Define $S_n := \sum_{j=1}^{k_n} X_{nj}$ and $s_n := \sqrt{\sum_{j=1}^{k_n} \mathrm{var} X_{nj}}$.
Now there are two versions of sufficient conditions for Lindeberg-Feller Central Limit Theorem:
- From Kai Lai Chung's A Course in Probability Theory, the Lindeberg
condition is defined as $$ \forall \epsilon >0, \quad \lim_{n \to \infty} \frac{\sum_{j=1}^{k_n} \mathrm{E} [(X_{nj} – \mu_{nj})^2 I_{\{|X_{nj} – \mu_{nj}| > \epsilon s_n\}} ] }{s_n^2} = 0.$$ -
In Theorem D.19 of William Greene's Econometric Analysis (p112 of his appendix D file or Theorem 11 on page 14 of this note ), the Lindeberg condition is replaced with $$ \lim_{n\to\infty} \frac{\max_{j=1,\dots,k_n}\sigma_{nj}^2}{s_n^2} = 0$$ $$\lim_{n \to \infty}
\frac{s_n^2}{n} < \infty. $$ (Note: (1) The book
deals with a sequence of random variables, but here I take the
liberty to generalize it for a double array of random variables.
Please correct me if I am wrong. (2) I have also changed the notation a bit.)Added: In the book, instead of $\frac{\max_{j=1,\dots,k_n}\sigma_{nj}^2}{s_n^2}$, it writes $ \frac{\max_{j=1,\dots,k_n}\sigma_{nj}}{\sqrt{k_n} s_n}$. This is said to be a typo, and it should be $ \frac{\max_{j=1,\dots,k_n}\sigma_{nj}}{ s_n}$. And $ \frac{\max_{j=1,\dots,k_n}\sigma_{nj}}{ s_n}$ converges to finite, if and only if $ \frac{\max_{j=1,\dots,k_n}\sigma_{nj}^2}{ s_n^2}$ converges to finite. (Note: I have changed the notation a bit.)
I wonder what relations are between these two versions of Lindeberg(-Feller) CLT?
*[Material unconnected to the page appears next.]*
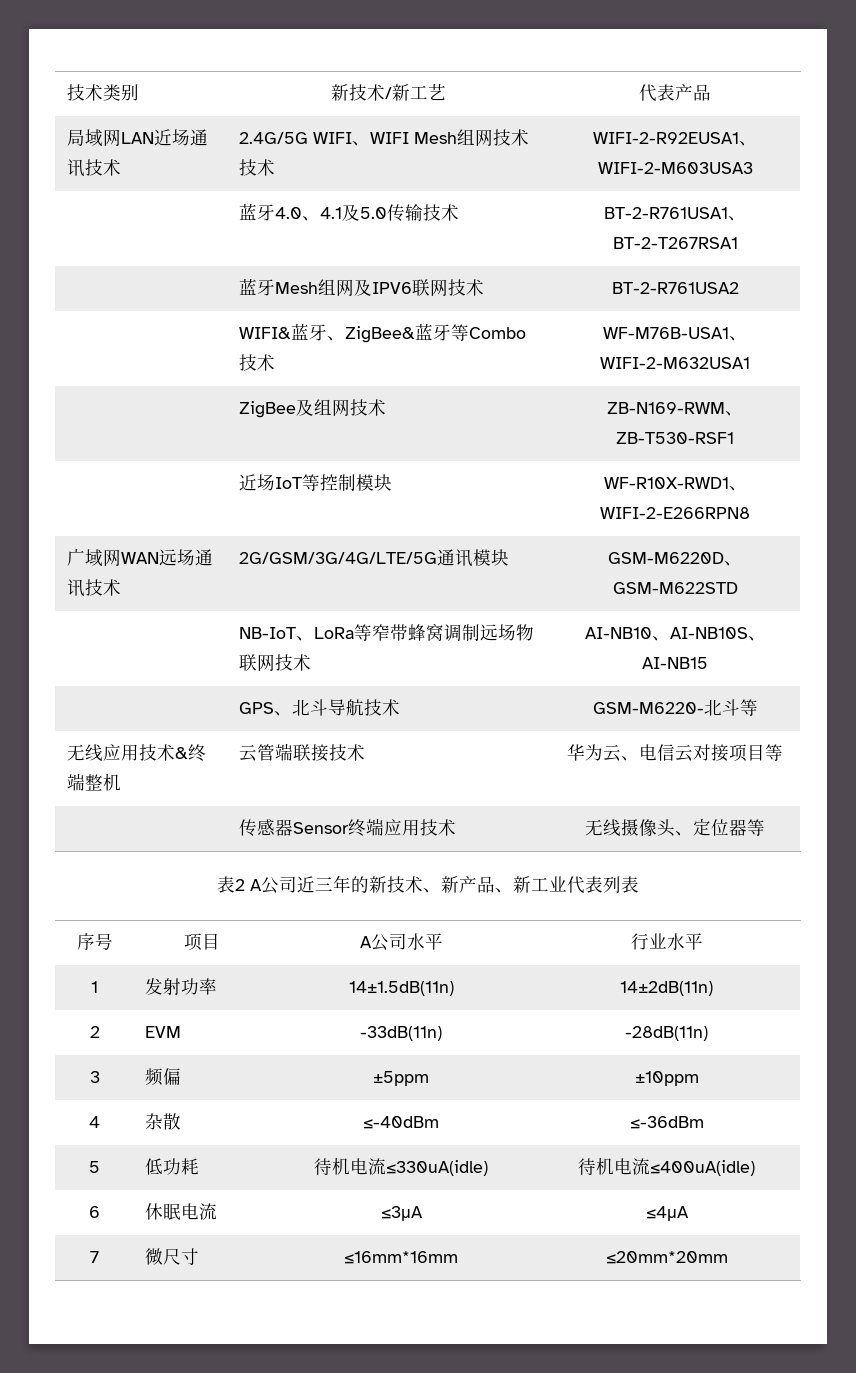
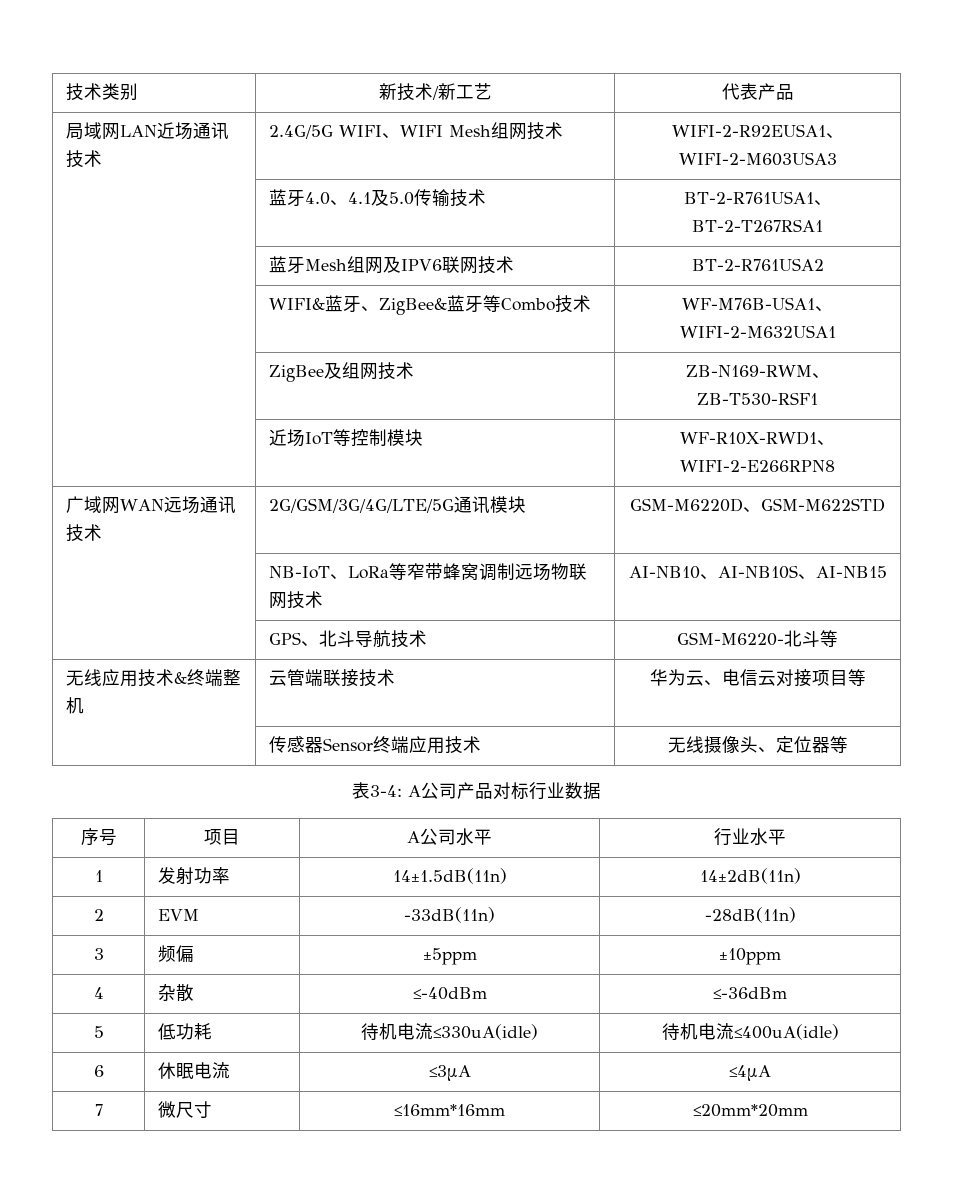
- 局域网LAN近场通讯技术 | 2.4G/5G WIFI、WIFI Mesh组网技术技术 | WIFI-2-R92EUSA1、WIFI-2-M603USA3
+ 局域网LAN近场通讯技术 | 2.4G/5G WIFI、WIFI Mesh组网技术 | WIFI-2-R92EUSA1、WIFI-2-M603USA3
- 表2 A公司近三年的新技术、新产品、新工业代表列表
+ 表3-4: A公司产品对标行业数据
Is the version in Greene's book a special case of that in Chung's? (I can see this is true when the double array is a sequence of identically distributed random variables.)
Thanks and regards!
Best Answer
The Lindeberg condition is weaker than the one given in Greene's book, i.e. Greene's condition implies the Lindeberg condition. The Lindeberg-Feller CLT states that (let's just use one sequence) the Lindeberg condition holds if and only if (1) $\frac{\sum (X_i - \mu_i)}{s_n} \stackrel{d}{\to} N(0, 1)$ and (2) $\frac{\max_{1 \le i \le n} \sigma_i}{s_n} \to 0$. Greene's condition takes (2) as an assumption and derives (1), so the Lindeberg condition must hold. The same thing works for triangular arrays.
EDIT: The above is predicated on the fact that the condition in Greene, as given, is correct, which I was somewhat wary of; the other question posted by OP related shows similar reservations from other answerers.